> **Task prompt**
Report each line from the entries in which "column" can be found.

> **Raw data**
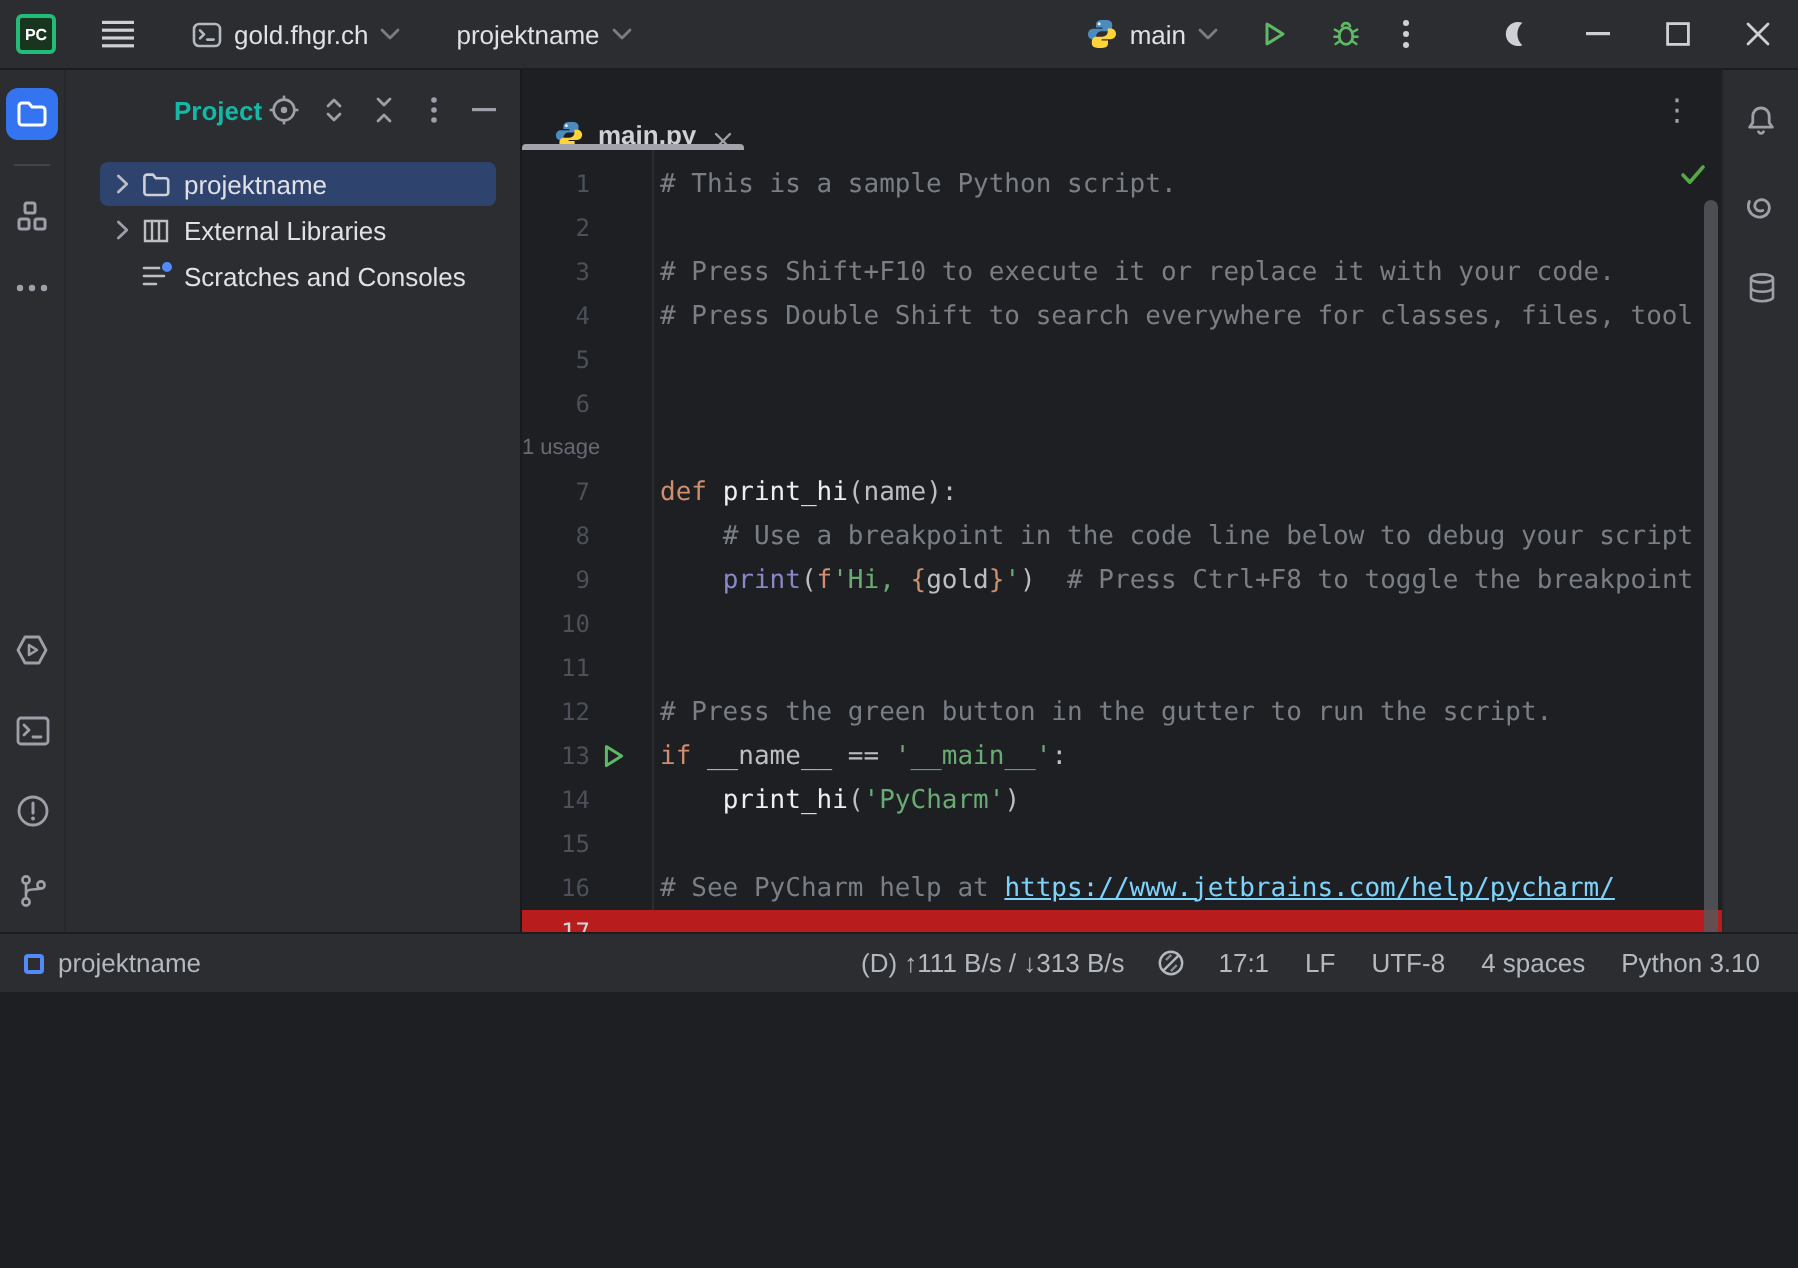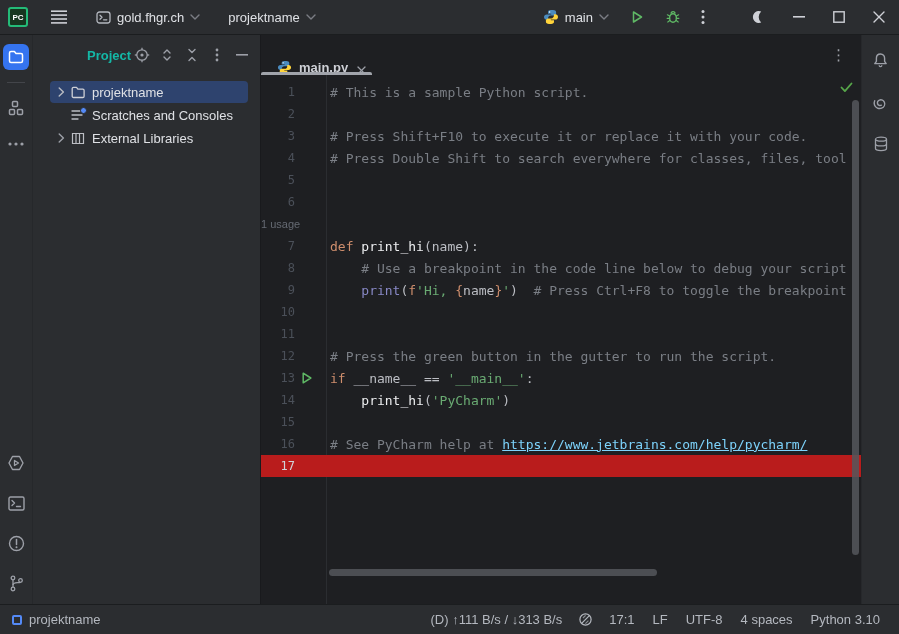--- a/index.html
+++ b/index.html
@@ -5,7 +5,7 @@
   * { box-sizing: border-box; margin: 0; padding: 0; }
   html,body { width:899px; height:634px; background:#1E1F22; overflow:hidden; }
   body { font-family:"Liberation Sans", sans-serif; color:#DFE1E5; font-size:13px; }
-  #app { width:899px; height:634px; position:relative; display:flex; flex-direction:column; background:#1E1F22; }
+  #app { width:899px; height:496px; position:relative; display:flex; flex-direction:column; background:#1E1F22; }
 
   
   .titlebar { height:35px; background:#2B2D30; display:flex; align-items:center; flex-shrink:0; border-bottom:1px solid #1B1D1F; }

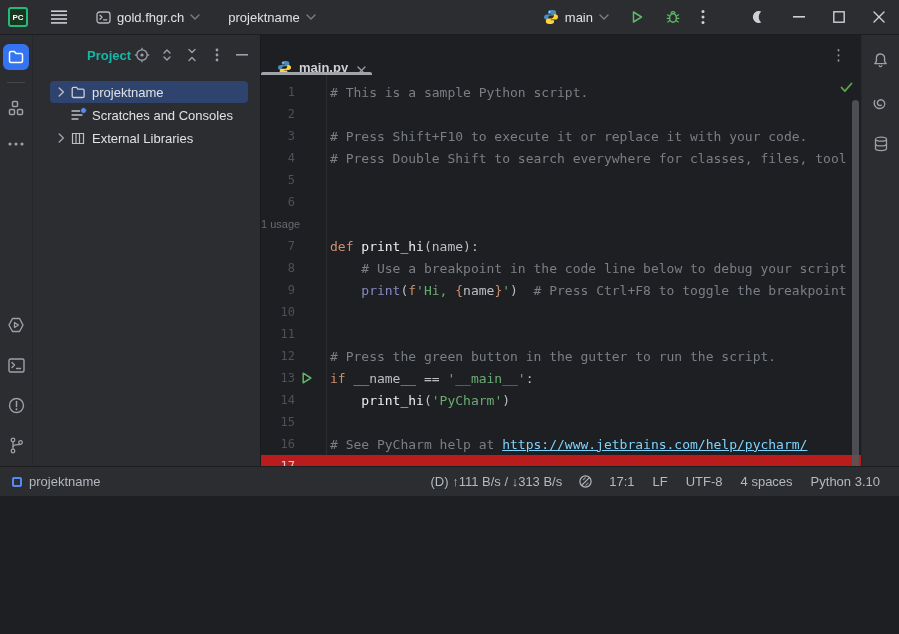--- a/index.html
+++ b/index.html
@@ -334,6 +334,23 @@
           <span class="tree-label">projektname</span>
         </div>
         <div class="tree-row">
+          <span class="tree-chev">
+            <svg width="7" height="10" viewBox="0 0 7 10">
+                <path d="M1.2 1l4.2 4-4.2 4" fill="none" stroke="#9DA0A8" stroke-width="1.4" stroke-linecap="round" stroke-linejoin="round"></path>
+              </svg>
+          </span>
+          <span class="tree-icon">
+            <svg width="14" height="13" viewBox="0 0 14 13">
+                <g fill="none" stroke="#BCBEC4" stroke-width="1.2">
+                  <path d="M1.5 1.5h11v10h-11z"></path>
+                  <line x1="5" y1="1.5" x2="5" y2="11.5"></line>
+                  <line x1="8.5" y1="1.5" x2="8.5" y2="11.5"></line>
+                </g>
+              </svg>
+          </span>
+          <span class="tree-label">External Libraries</span>
+        </div>
+        <div class="tree-row">
           <span class="tree-chev"></span>
           <span class="tree-icon">
             <svg width="14" height="12" viewBox="0 0 14 12">
@@ -346,23 +363,6 @@
             <span class="badge-dot"></span>
           </span>
           <span class="tree-label">Scratches and Consoles</span>
-        </div>
-        <div class="tree-row">
-          <span class="tree-chev">
-            <svg width="7" height="10" viewBox="0 0 7 10">
-                <path d="M1.2 1l4.2 4-4.2 4" fill="none" stroke="#9DA0A8" stroke-width="1.4" stroke-linecap="round" stroke-linejoin="round"></path>
-              </svg>
-          </span>
-          <span class="tree-icon">
-            <svg width="14" height="13" viewBox="0 0 14 13">
-                <g fill="none" stroke="#BCBEC4" stroke-width="1.2">
-                  <path d="M1.5 1.5h11v10h-11z"></path>
-                  <line x1="5" y1="1.5" x2="5" y2="11.5"></line>
-                  <line x1="8.5" y1="1.5" x2="8.5" y2="11.5"></line>
-                </g>
-              </svg>
-          </span>
-          <span class="tree-label">External Libraries</span>
         </div>
       </div>
     </div>

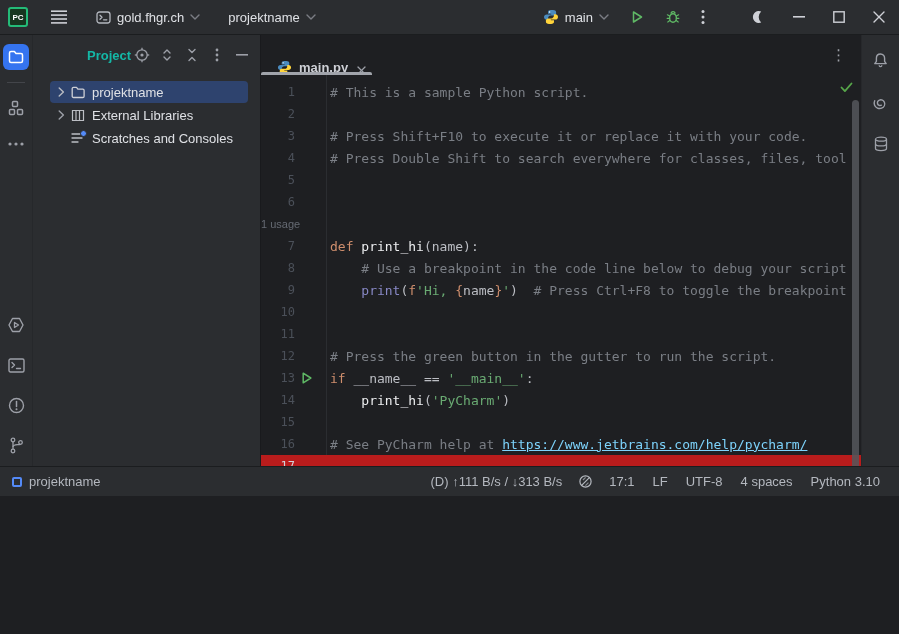--- a/index.html
+++ b/index.html
@@ -440,7 +440,7 @@
             <div class="crow">
               <span class="ln">9</span>
               <span class="gut"></span>
-              <span class="code"><span>    </span><span class="tk-builtin">print</span><span>(</span><span class="tk-kw">f</span><span class="tk-str">'Hi, </span><span class="tk-kw">{</span><span>name</span><span class="tk-kw">}</span><span class="tk-str">'</span><span>)  </span><span class="tk-comment"># Press Ctrl+F8 to toggle the breakpoint</span></span>
+              <span class="code"><span>    </span><span class="tk-builtin">print</span><span>(</span><span class="tk-kw">f</span><span class="tk-str">'Hi, </span><span class="tk-kw">{</span><span>gold</span><span class="tk-kw">}</span><span class="tk-str">'</span><span>)  </span><span class="tk-comment"># Press Ctrl+F8 to toggle the breakpoint</span></span>
             </div>
             <div class="crow">
               <span class="ln">10</span>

> **Output**
-  #app { width:899px; height:634px; position:relative; display:flex; flex-direction:column; background:#1E1F22; }
+  #app { width:899px; height:496px; position:relative; display:flex; flex-direction:column; background:#1E1F22; }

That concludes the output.